We are going to sit down and work out a presentation that we can use when we go somewhere. We've got some great pictures too 

You can find it all here, it's public so anyone can look at it 
https://www.facebook.com/pages/Support-Oswego-County-SAR-K9-Team/129434030461933


----------



## JakodaCD OA (May 14, 2000)

oh I'll check it out thanks!..Always great to watch the demo's at events like this and participate in them..you did a great job even tho it wasn't planned


----------



## Betty (Aug 11, 2002)

What fantastic distraction proofing! Great job team!!


----------



## wildo (Jul 27, 2006)

Mrs.K- I thought you were German? Maybe you just lived in Germany? Haha- I was totally expecting a very heavy accent- but I heard none. That video was fantastic, I've never seen a S&R demo. Indra was seriously fast and focused! Is *that* what you call drive??  Really good stuff!


----------



## Mrs.K (Jul 14, 2009)

I am German. 
I am sorry to disappoint you but for you I will make an exception and talk like se Germans 

Yes, sat is se drive we are talking about. Se Hunt&Prey drive. 

Allright I suck at German Accent. Never really had one haha.


----------



## wildo (Jul 27, 2006)

:rofl: Well, I throughly enjoyed the video. Like I said, I've never seen anything like that. And Indra clearly loves it!


----------



## Mrs.K (Jul 14, 2009)

Betty said:


> What fantastic distraction proofing! Great job team!!



We had a lot of real life situations lately and she proofed herself every single time. 

I was walking her when a drunk guy collapsed in the middle of the road. He hit the road face forward (never seen so much blood. When I came home I was literally covered in it) and some drunks stood around there, arguing, yelling. Then the Cops came out, Ambulance, I gave first aid while Indra was right there. Laying next to me, relaxing. 
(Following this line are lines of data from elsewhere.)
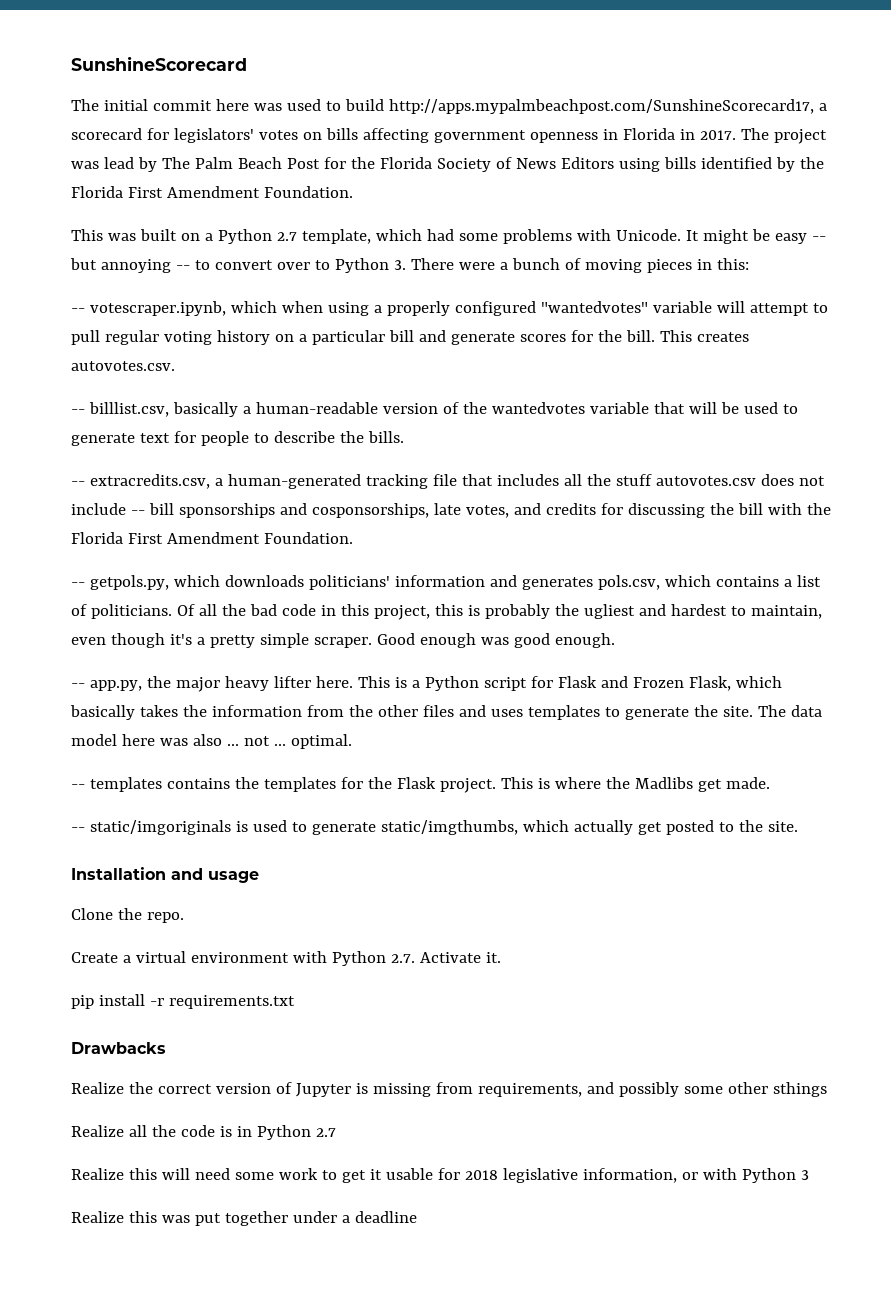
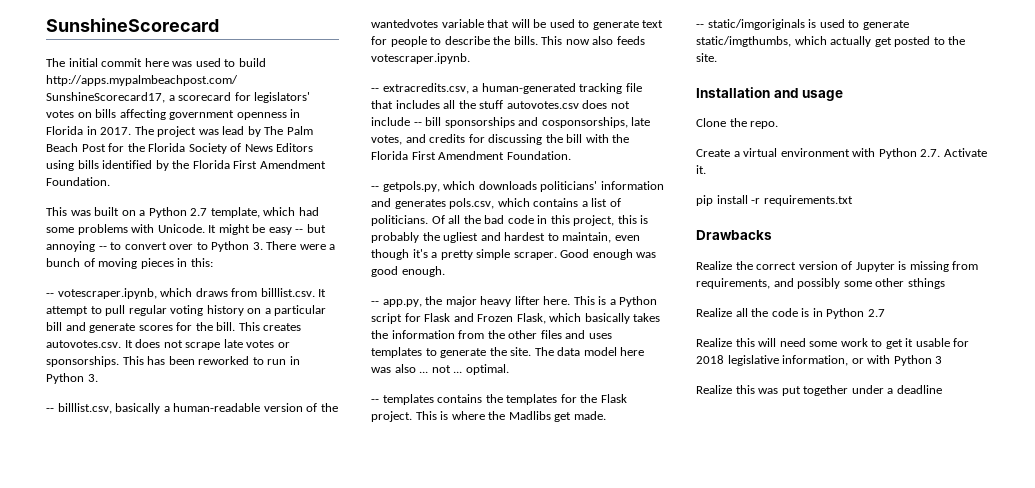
- -- votescraper.ipynb, which when using a properly configured "wantedvotes" variable will attempt to pull regular voting history on a particular bill and generate scores for the bill.
+ -- votescraper.ipynb, which draws from billlist.csv. It attempt to pull regular voting history on a particular bill and generate scores for the bill.
- This creates autovotes.csv.
+ This creates autovotes.csv. It does not scrape late votes or sponsorships. This has been reworked to run in Python 3.
+ This now also feeds votescraper.ipynb.

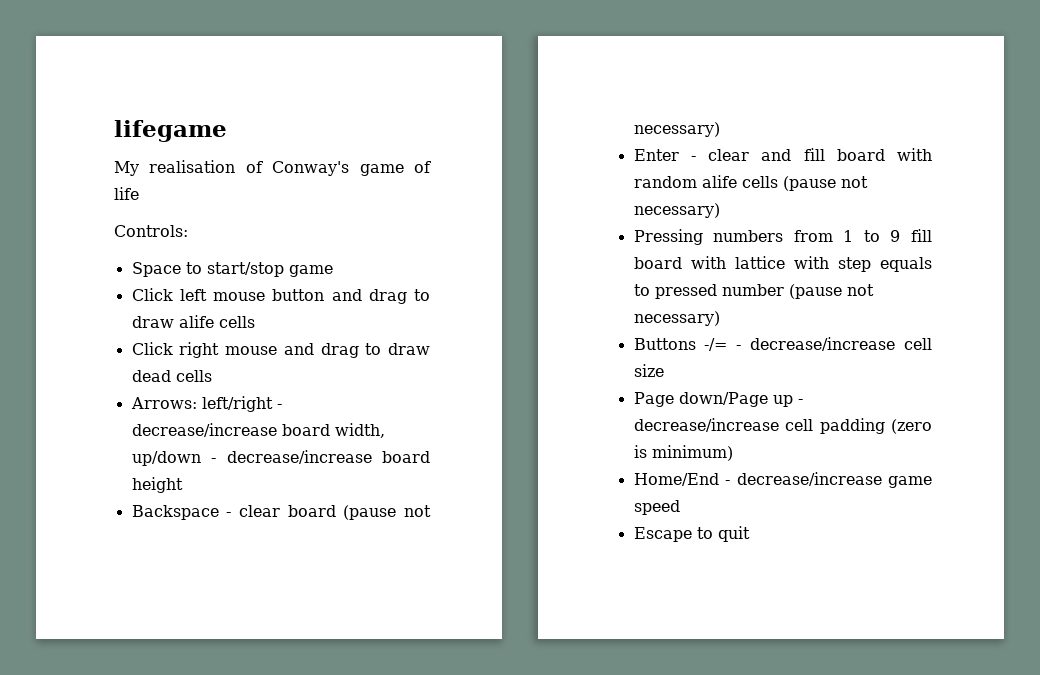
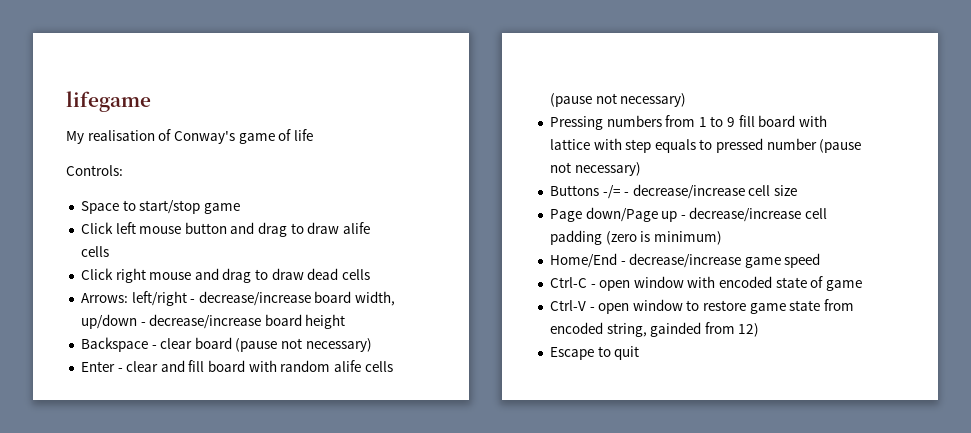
+ Ctrl-C - open window with encoded state of game
+ Ctrl-V - open window to restore game state from encoded string, gainded from 12)

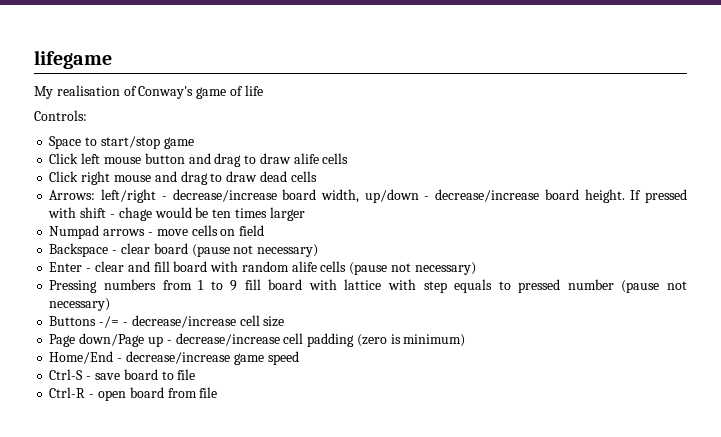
- Arrows: left/right - decrease/increase board width, up/down - decrease/increase board height
+ Arrows: left/right - decrease/increase board width, up/down - decrease/increase board height. If pressed with shift - chage would be ten times larger
+ Numpad arrows - move cells on field
- Ctrl-C - open window with encoded state of game
- Ctrl-V - open window to restore game state from encoded string, gainded from 12)
- Escape to quit
+ Ctrl-S - save board to file
+ Ctrl-R - open board from file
A couple of days ago, we ran into a herd of deers before I sent her out. We waited until they went away, then I took her off the leash and she searched. It is the desire to hunt the ball and subject that overrides anything and that is the drive you should be looking for in a search dog.


----------



## Mrs.K (Jul 14, 2009)

wildo said:


> :rofl: Well, I throughly enjoyed the video. Like I said, I've never seen anything like that. And Indra clearly loves it!


Thank you, we enjoyed ourselves very much as well. The dogs got a lot of love, mingled with other dogs. Especially the puppies did great. Absolutely great. 

One of our dogs is actually from a member on this forum. Dawnandjr gave him to my teammate for free and he will be trained as a Cadaver Dog. 

He is doing absolutely great. He settled in, and is getting tons of socialization. The improvement he's done within a couple of weeks is amazing. He's doing very well obedience wise as well. 

Blitzzard vom Little House (Blitz) on the left, Indra in the middle and Tazer (another young dog) on the right.


----------



## PaddyD (Jul 22, 2010)

Oswego? Was that Breitbeck Park?


----------



## Mrs.K (Jul 14, 2009)

I think it actually was.


----------



## PaddyD (Jul 22, 2010)

Mrs.K said:


> I think it actually was.


There is more than one Oswego. That would be Oswego, NY, a nice
town ....... except in the winter. 
Congrats on your nice dog work!


----------



## Mrs.K (Jul 14, 2009)

Yep, We are the Oswego County (NY) Pioneer SAR K9 team 

Thanks. It's easy when the dog loves it.


----------



## Mrs.K (Jul 14, 2009)

I admit the obedience part wasn't the best but I was so darn nervous I didn't really know what I was doing. However, she completely rocked the search part and we got some pretty nice pictures out of it too. Not sure if the photographer took some more but here are the one he posted already :wub:

I so want that picture of Indra running in a frame. :wub::wub::wub:


----------